What the Cavs have gone through can be frustrating and disappointing, especially given the nature of some of the slip-ups. But it’s also … common.

The 73-win Warriors don’t exist anymore. Neither do the Jordan-era Bulls. Every contender is flawed. And Cleveland’s clock isn’t ticking as rapidly as other ones.

The road record is ugly. The late-game mental breakdowns and fourth-quarter collapses can be tough to stomach. But it’s all part of the journey.

The Cavs have been saying for months their goal is to peak in April and May, not January or February. Given the youth on this roster -- and some health- and schedule-related circumstances tied to their current record -- there’s reason to believe they can keep growing organically the remainder of this season and beyond even without external additions at the trade deadline. Although this aggressive front office bettering the roster before Feb. 9 shouldn’t be discounted either. They remain active in pursuit of upgrades.

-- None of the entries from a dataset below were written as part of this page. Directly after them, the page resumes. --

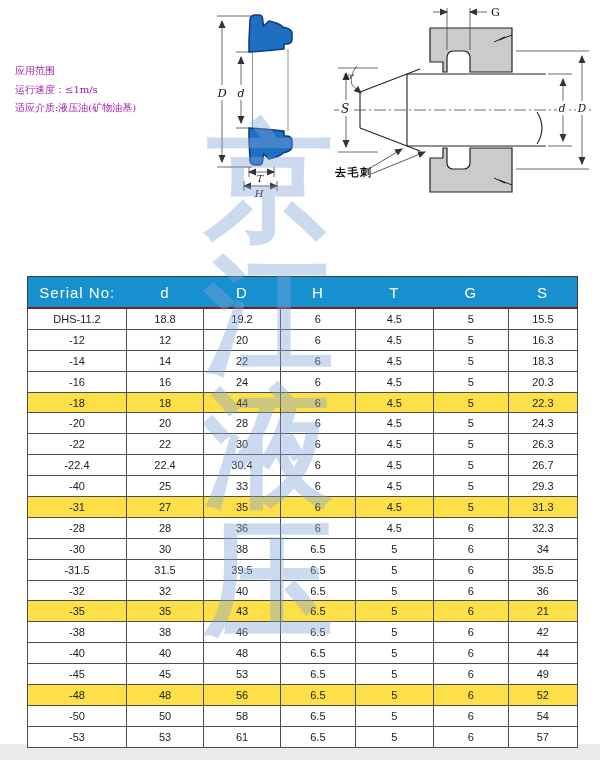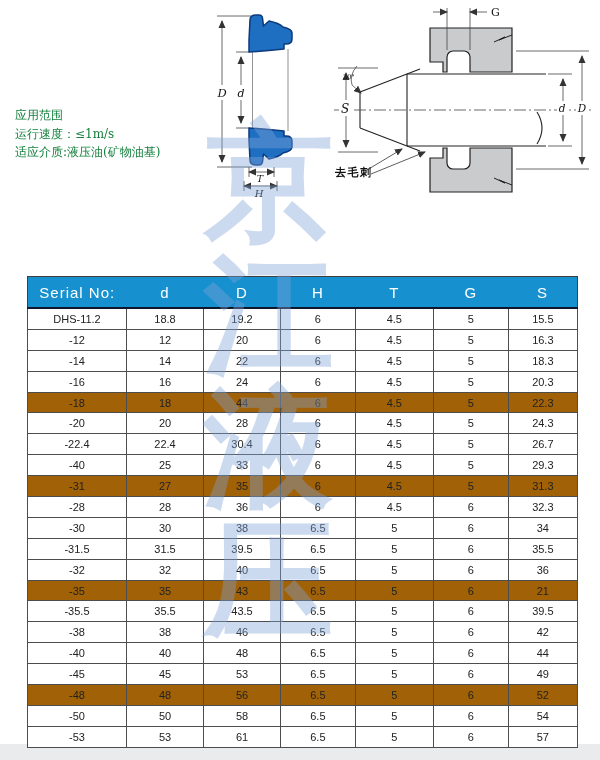"应用范围" .specs { color: #15803d -> #a21caf; font-size: 12px -> 10px; margin-top: 44px -> none }
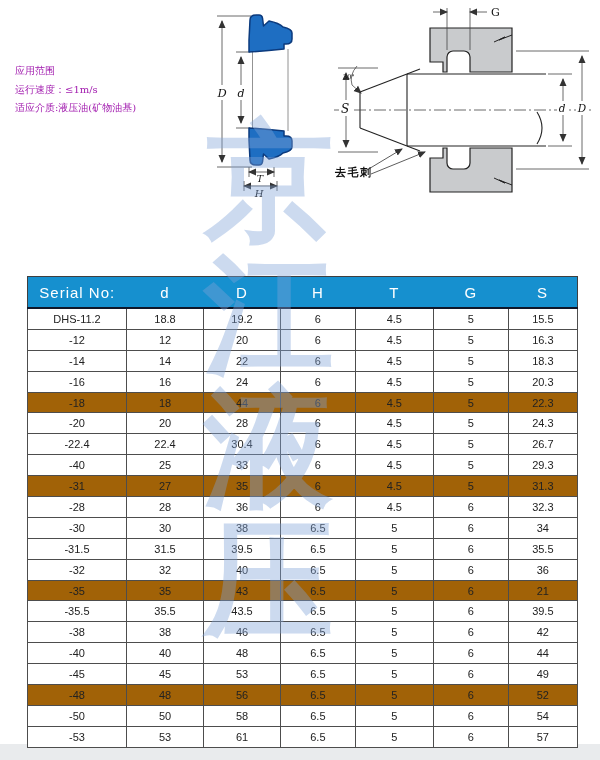"Serial No:" th { border-bottom: 2px solid #0f172a -> 2px solid #7f1d1d }
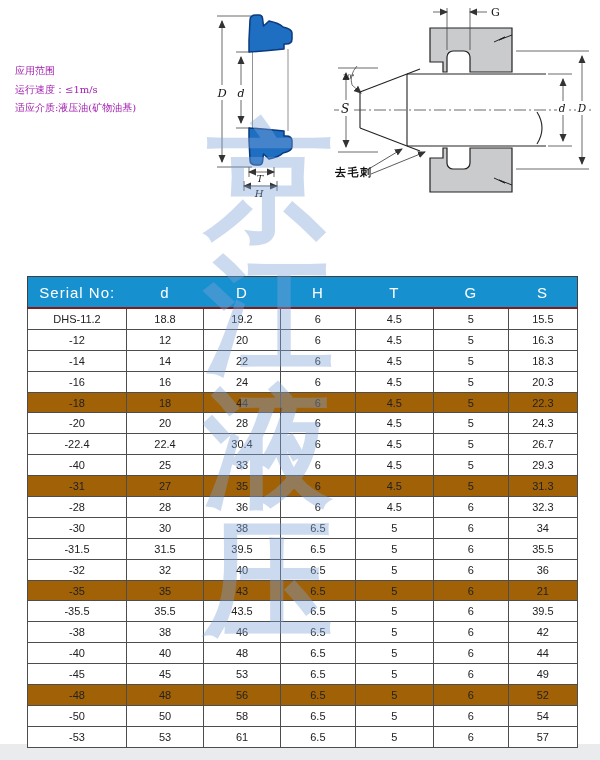"-18" tr.hl td { background: #a16207 -> #fde047 }
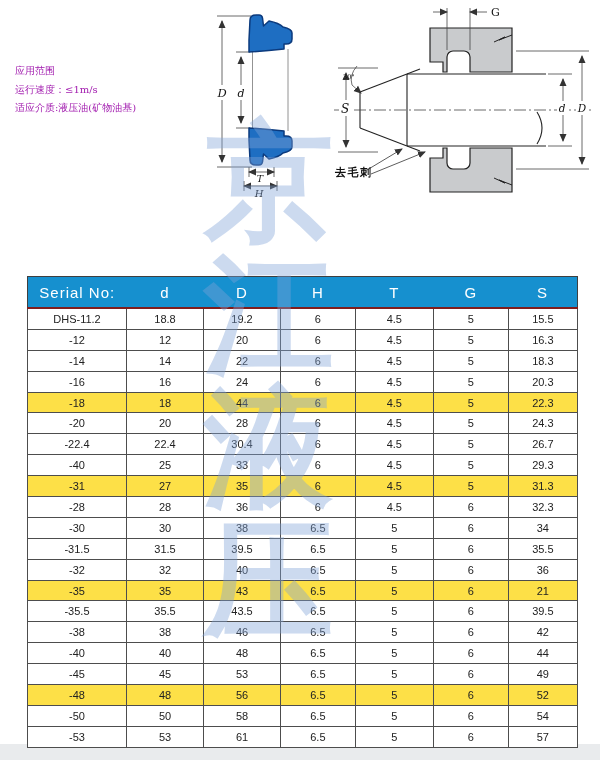"-22" tr { html: none -> <tr> <td>-22</td> <td>22</td> <td>30</td> <td>6</td> <td>4.5</td> <td>5</td> <td>26.3</td> </tr> }
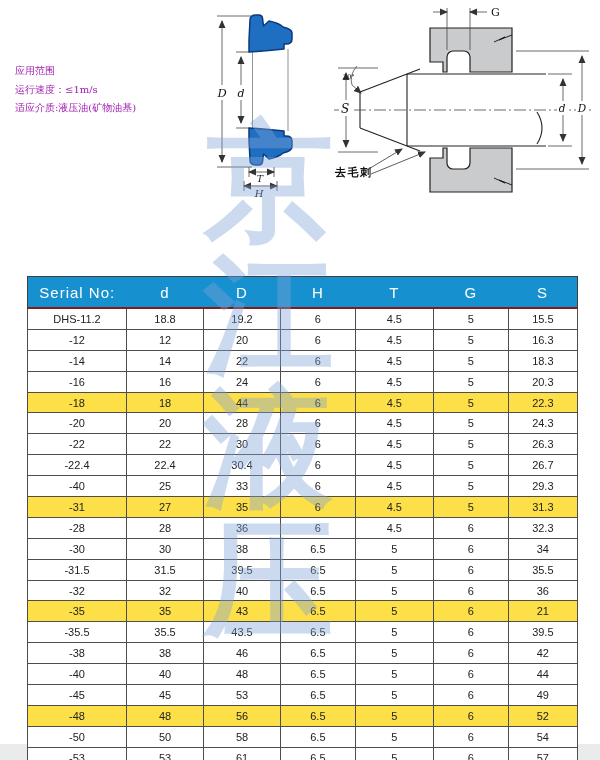"-35.5" tr { html: <tr> <td>-35.5</td> <td>35.5</td> <td>43.5</td> <td>6.5</td> <td>5</td> <td>6</td> <td>39.5</td> </tr> -> none }
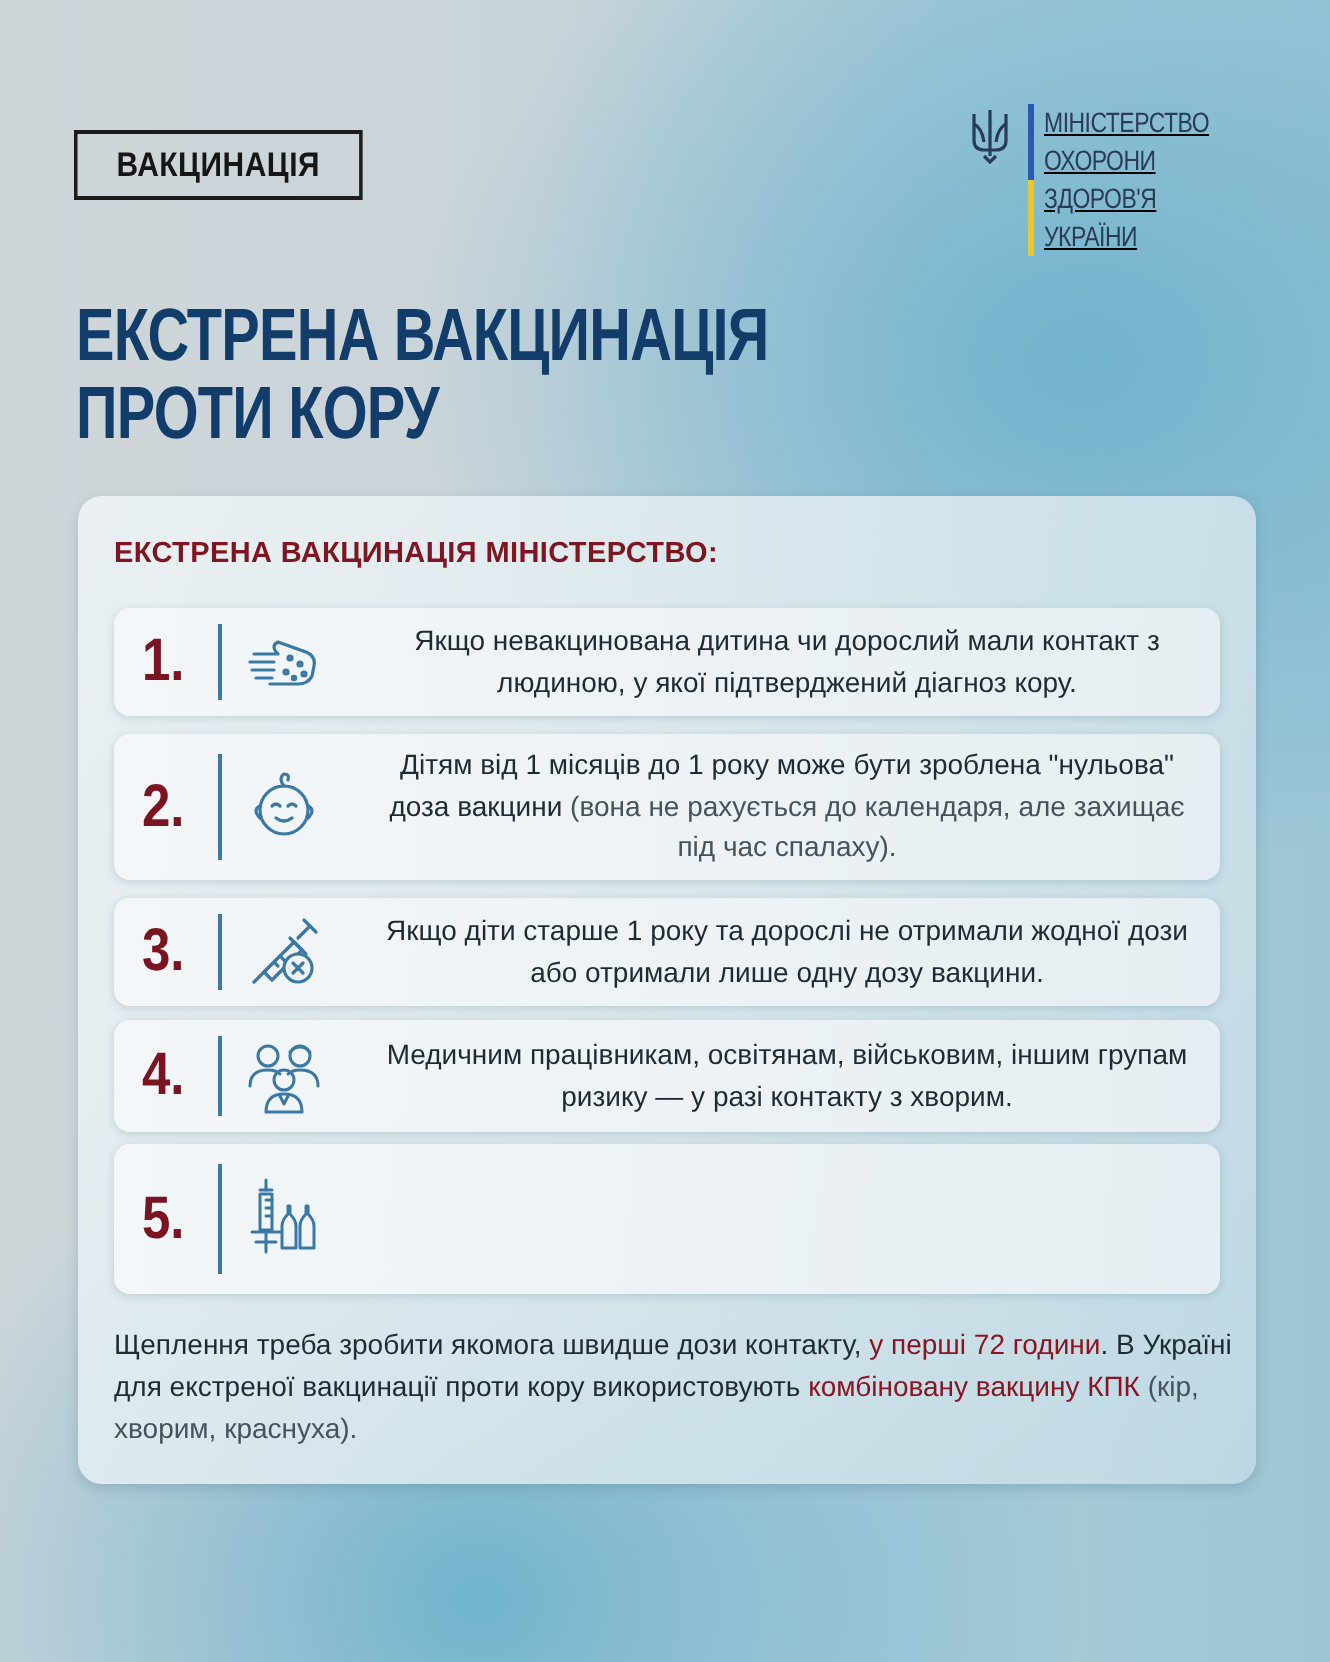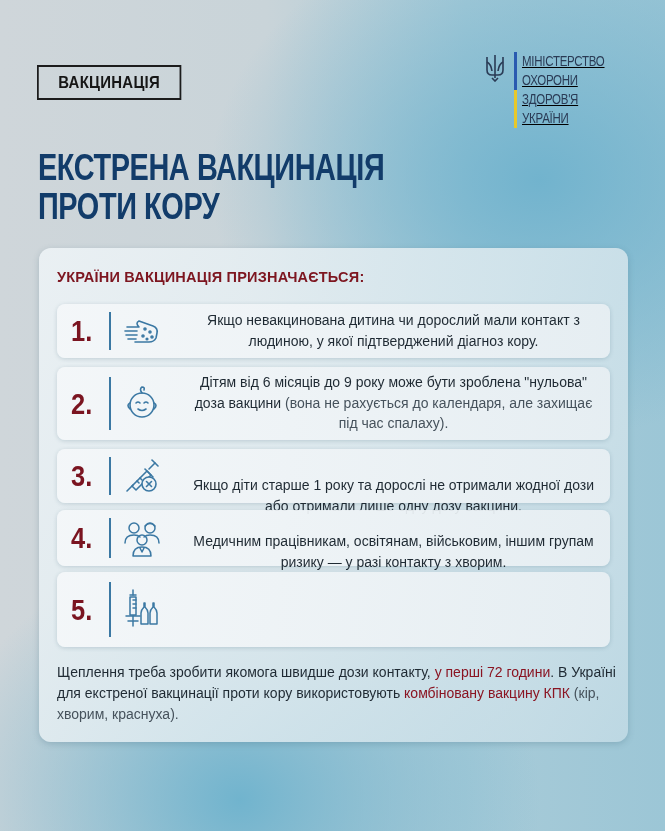"УКРАЇНИ ВАКЦИНАЦІЯ ПРИЗНАЧАЄТЬСЯ:" div.card-heading { text: УКРАЇНИ ВАКЦИНАЦІЯ ПРИЗНАЧАЄТЬСЯ -> ЕКСТРЕНА ВАКЦИНАЦІЯ МІНІСТЕРСТВО }
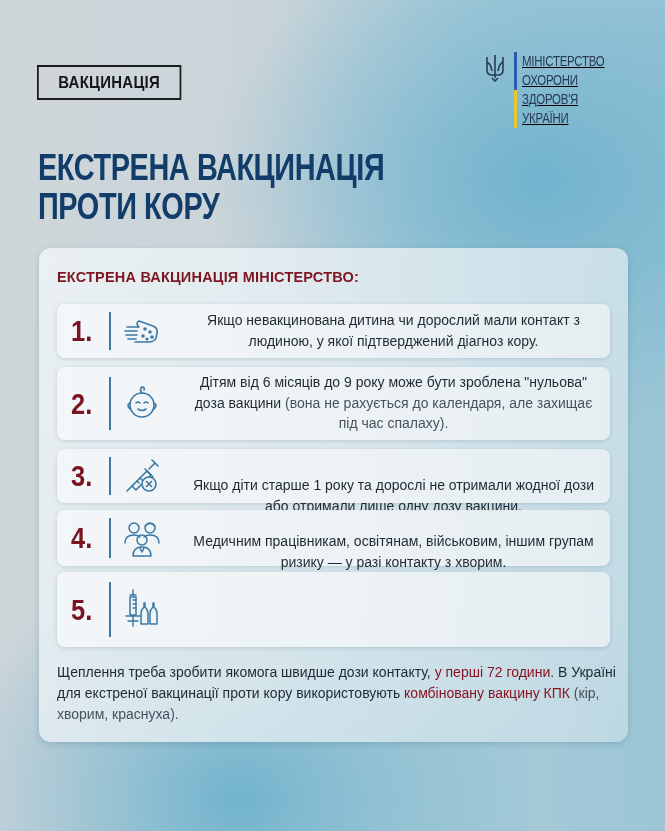"Дітям від 6 місяців до" span { text: 6 місяців до 9 -> 1 місяців до 1 }
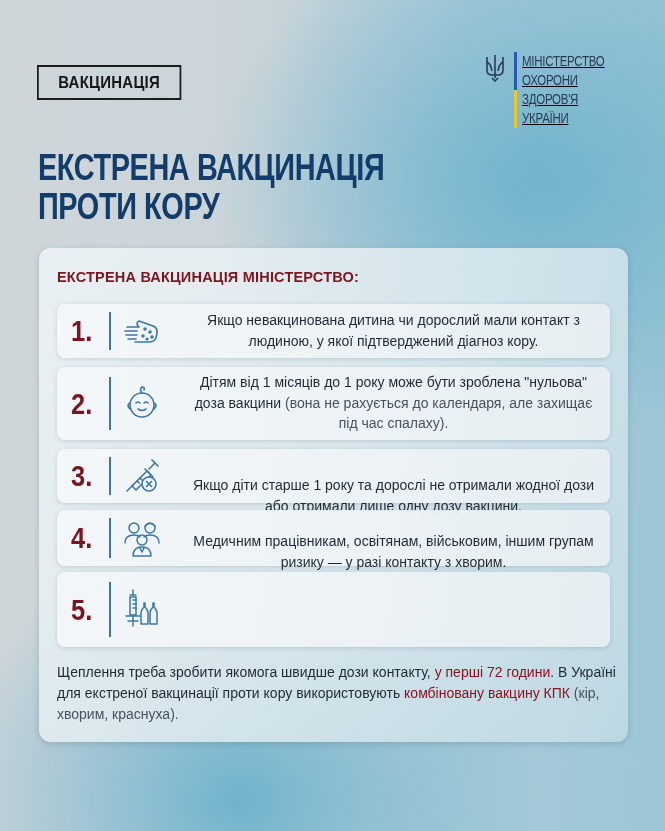"Якщо діти старше 1 року" div.rtext { margin-top: 20px -> none }
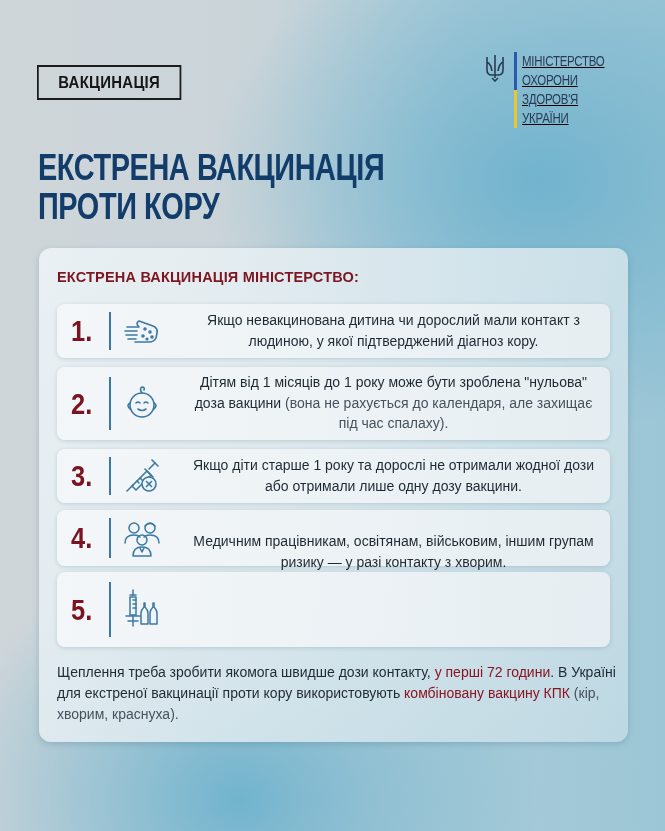"Медичним працівникам, освітянам," div.rtext { top: 21px -> 7px }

“We’re a playoff team right now, but we’re working for something bigger,” Rubio said. “We have to go through a bumpy road to get there. If we have to lose some games on the way to figure it out and be good at the end of the season, then I will take it.”

Mitchell, a Rubio protégé, had the same thought.

“The biggest thing is understanding and having more grace with us as a group,” Mitchell said Monday. “Where we want to get to, a lot of us haven’t been and we’ve got to understand that a lot of the teams we’re playing, they know what it takes. They know how to approach each night. Understanding the energy they are going to bring. I think we all want to say we’d love to learn and be in the second seed right now, but at the end of day, that’s not the case. Got to continue to build and grow, and the season is far from over. Keep our eye on the bigger picture. I think we’re doing a good job of that, but also having patience with ourselves and understanding that we’re growing into what we want to be.”

Before leaving for their most recent road trip, Bickerstaff talked to the team about that topic. Those chats happen regularly. It was just the most recent one.

Approaching the All-Star break, entering the dog days of the NBA season, and with the second-easiest schedule remaining, Bickerstaff thought it was important to take stock of where they were. Not just their place in the standings but how much they’ve already evolved throughout the season and where they can still improve.

“When you start integrating bodies back into the lineup and figuring out your rotations, guys who haven’t played in a while, it’s going to take a minute,” Bickerstaff said. “This is a team sport and each individual has an impact on the next. All of us get caught up in the moment, especially in game, you get frustrated because you see what is available. But when you sit back and look at it, no team has ever not gone through these situations before. Every team in this league has had a three-, four-, five-game losing streak. It’s part of the deal. You play 82 games for a reason. I will repeat it: We are in a good place.

“You’re working your way toward an end goal and you’re hopeful you’re at your best when that end goal comes.”

Time will tell. But that time isn’t now.